* REQUIRED WORK *
Check each line of the data for the string "none". Report how many have it, and give nothing else.

* DATA TO USE *

* * * * *

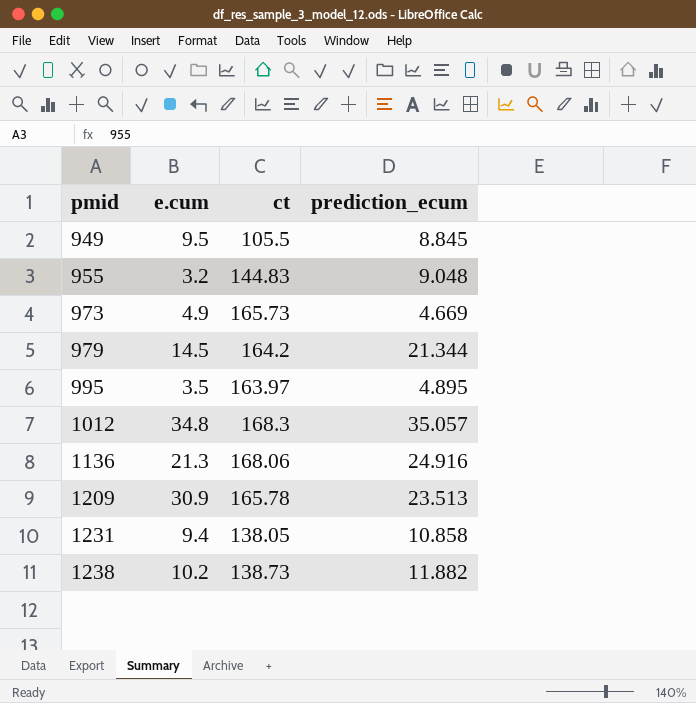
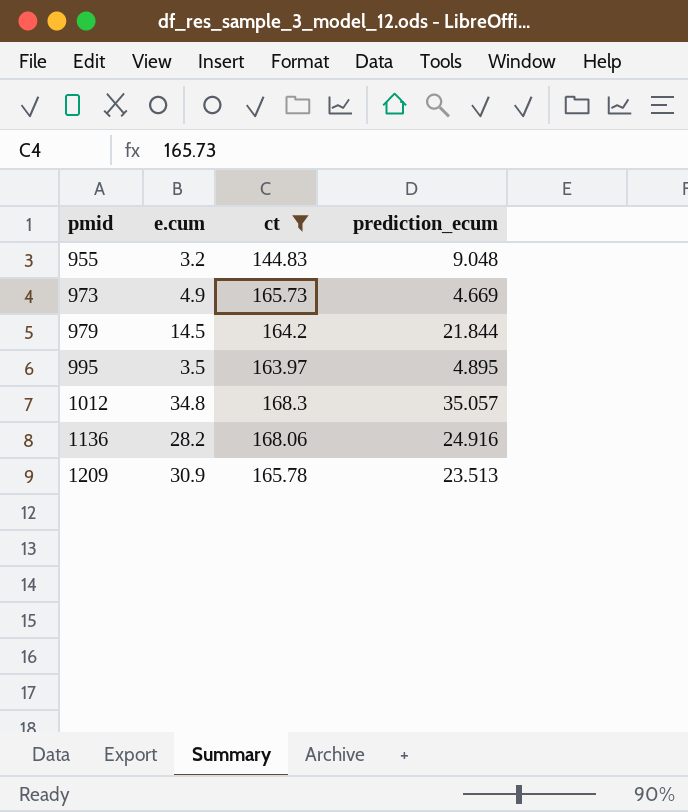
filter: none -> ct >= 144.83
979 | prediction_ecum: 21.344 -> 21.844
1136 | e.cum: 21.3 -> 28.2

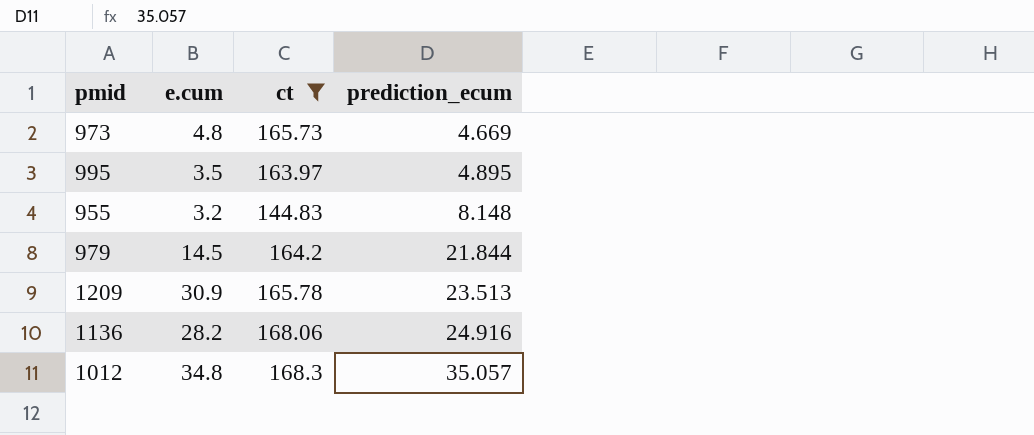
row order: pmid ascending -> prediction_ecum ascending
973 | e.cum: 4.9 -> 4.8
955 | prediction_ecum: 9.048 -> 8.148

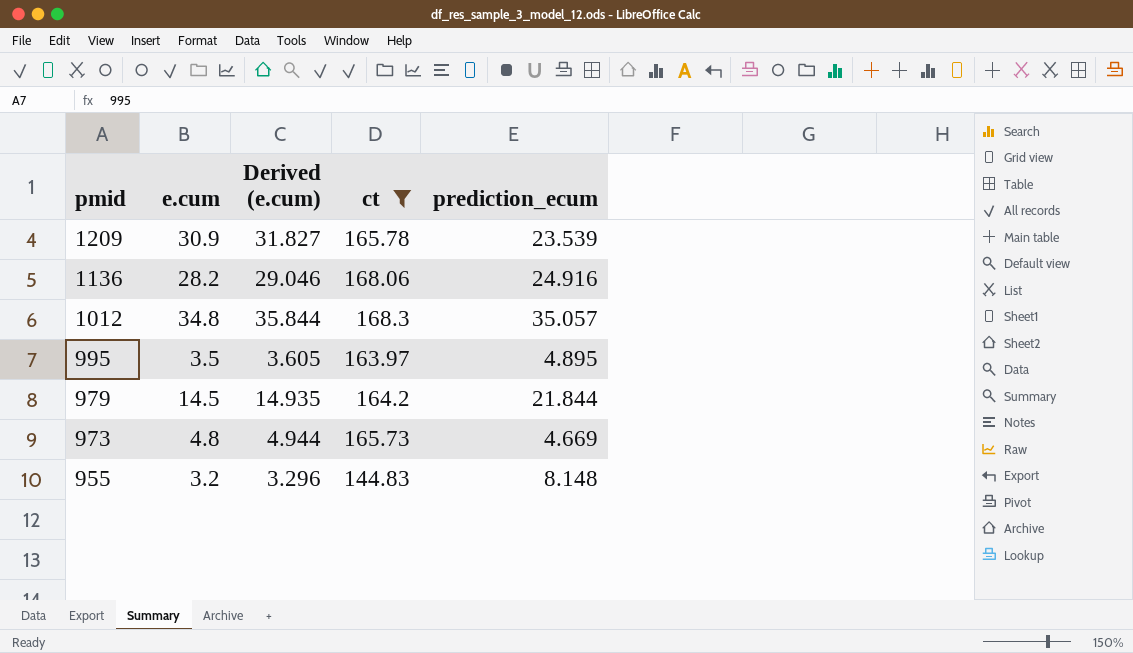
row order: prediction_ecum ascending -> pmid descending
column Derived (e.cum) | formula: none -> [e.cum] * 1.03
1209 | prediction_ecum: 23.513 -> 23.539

* * * * *

* EXPECTED ANSWER *
2